> TASK ITEM
Return the following data exactly, with all pictures left out.

> EXERCISE DATA
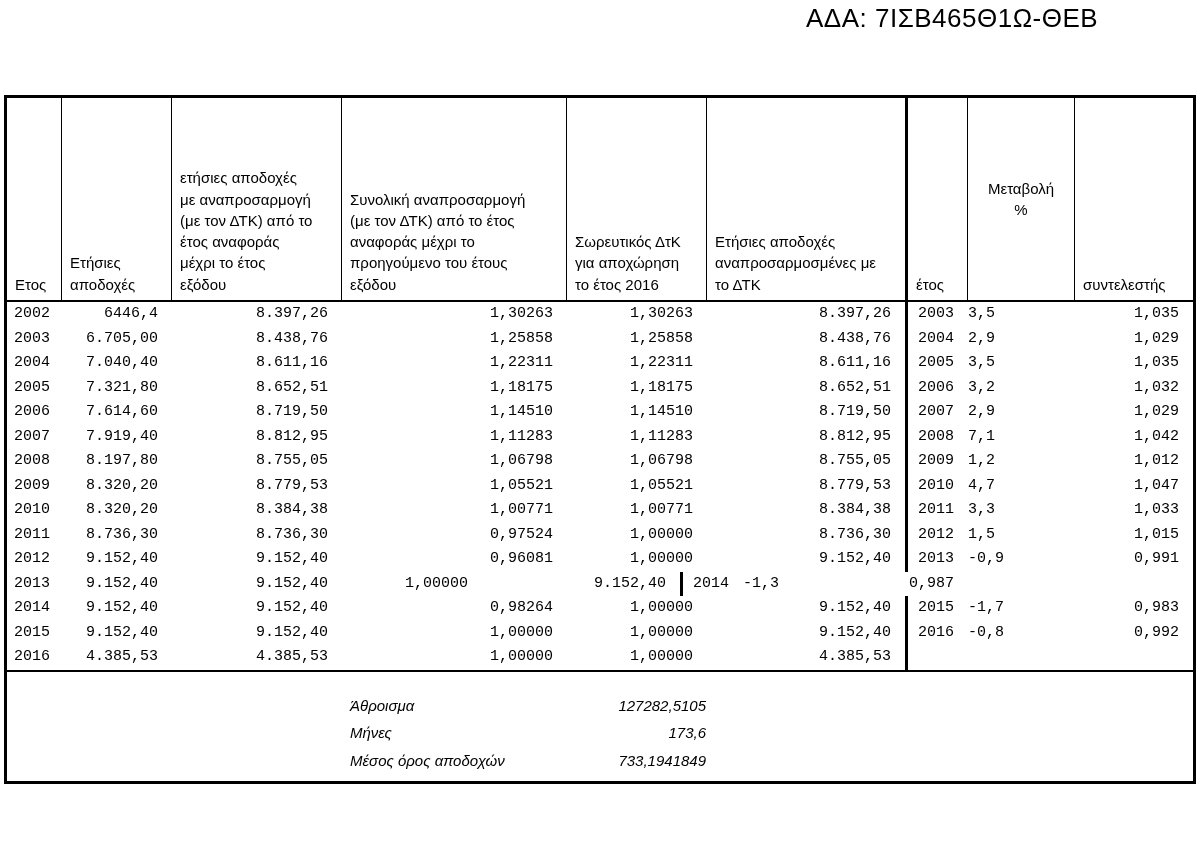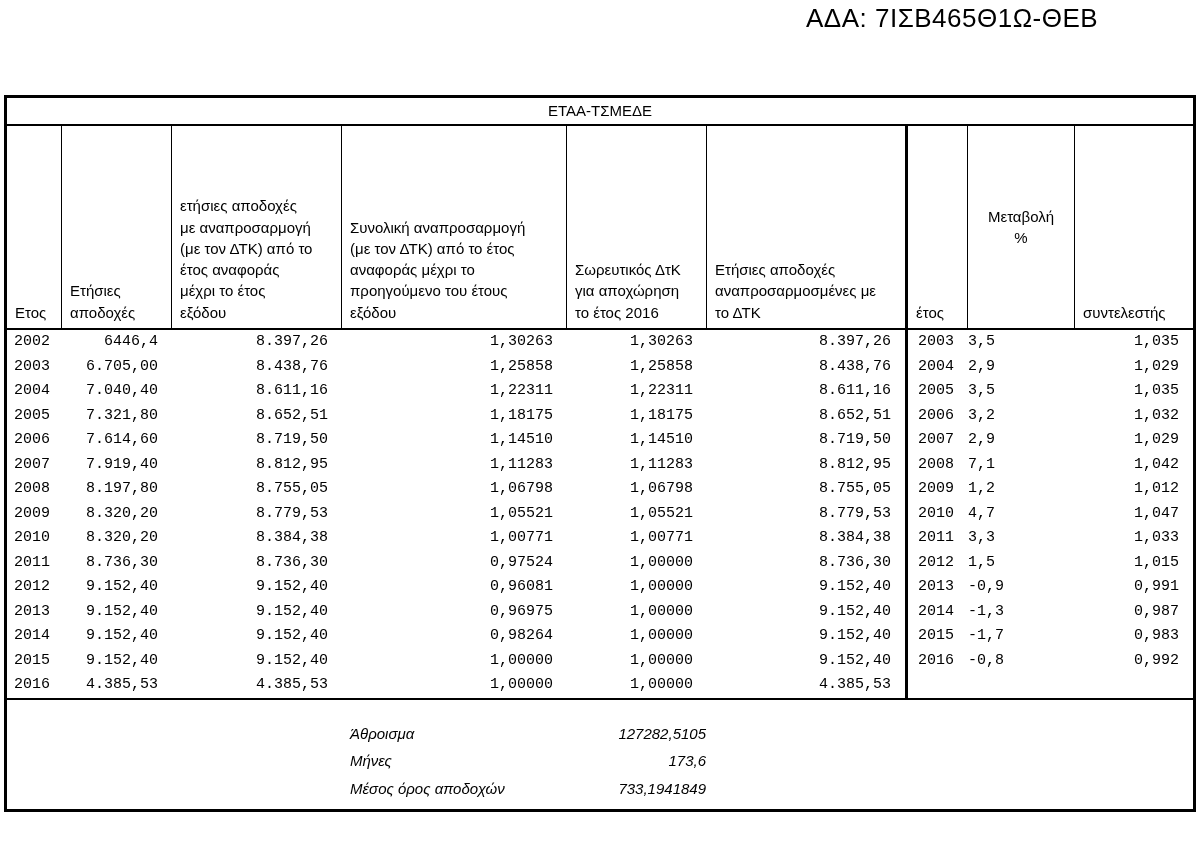"ΕΤΑΑ-ΤΣΜΕΔΕ" div.title-row { html: <div>ΕΤΑΑ-ΤΣΜΕΔΕ</div> -> none }
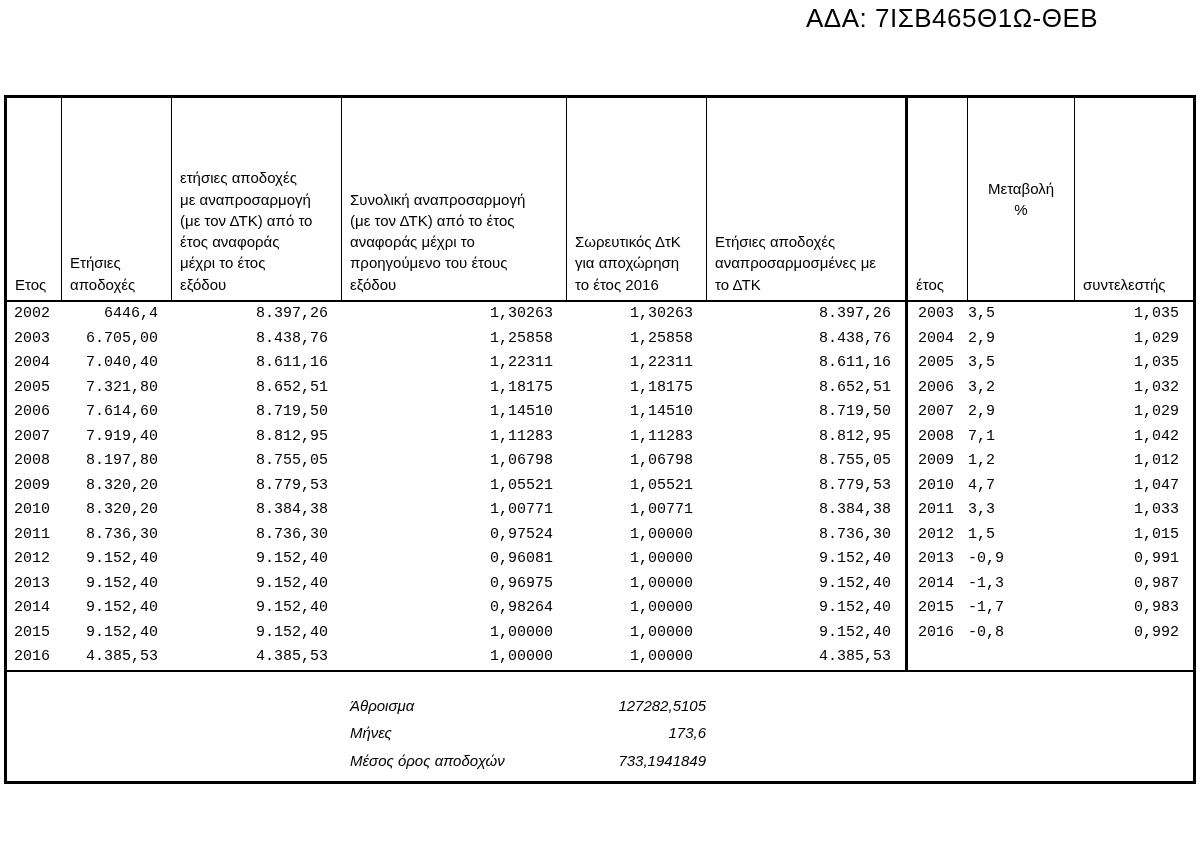"0,96975" div.dcell { html: <div>0,96975</div> -> none }
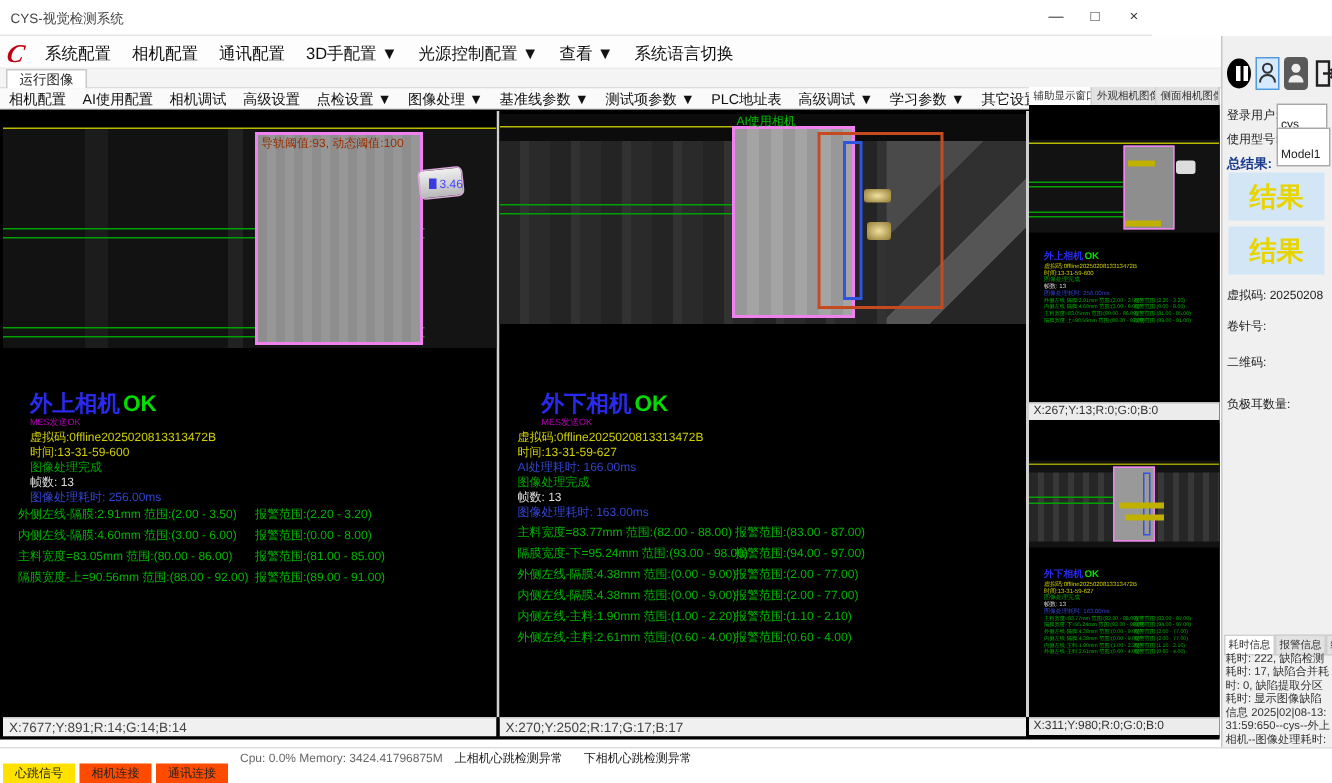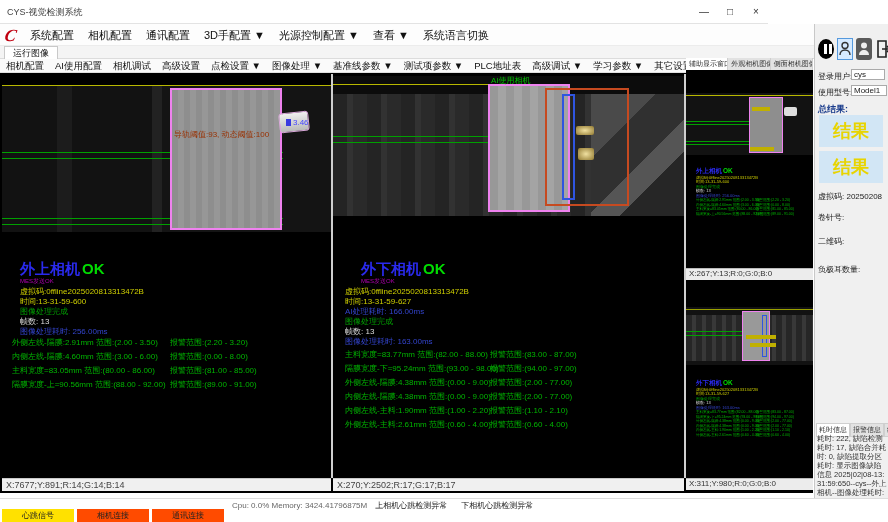"cys" .sp-input { padding: 0 2px -> 12px 2px }
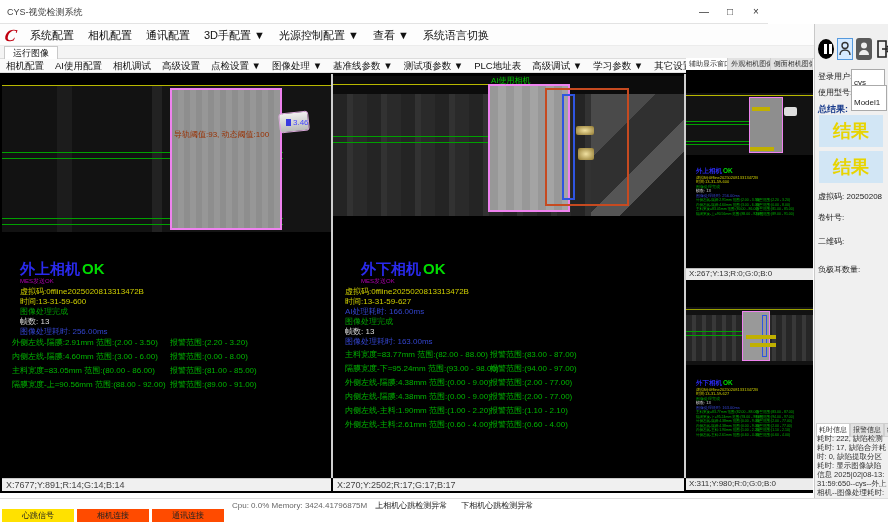"导轨阈值:93, 动态阈值:100" .overlay-thresh { margin-top: 39px -> none }
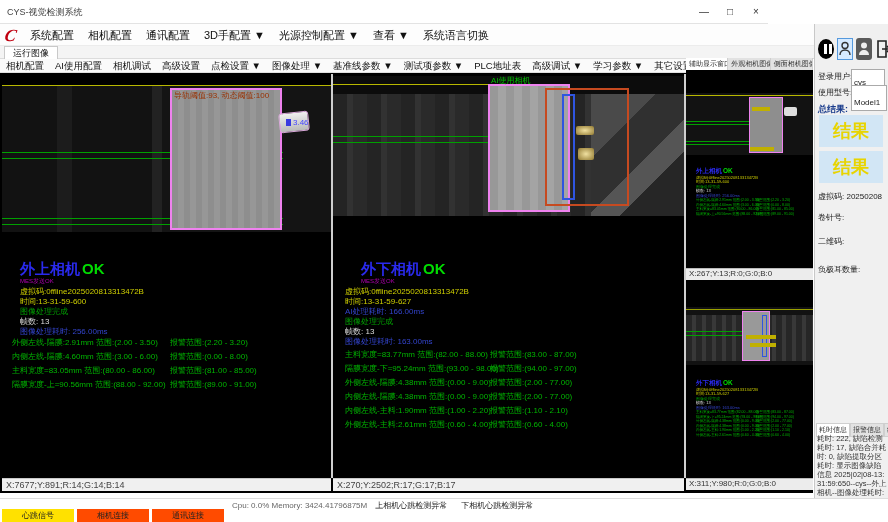"心跳信号" .badge { padding: 1px 20px -> 1px 8px }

> TASK RESULT
"ΕΤΑΑ-ΤΣΜΕΔΕ" div.title-row { html: <div>ΕΤΑΑ-ΤΣΜΕΔΕ</div> -> none }
"0,96975" div.dcell { html: <div>0,96975</div> -> none }
"cys" .sp-input { padding: 0 2px -> 12px 2px }
"导轨阈值:93, 动态阈值:100" .overlay-thresh { margin-top: 39px -> none }
"心跳信号" .badge { padding: 1px 20px -> 1px 8px }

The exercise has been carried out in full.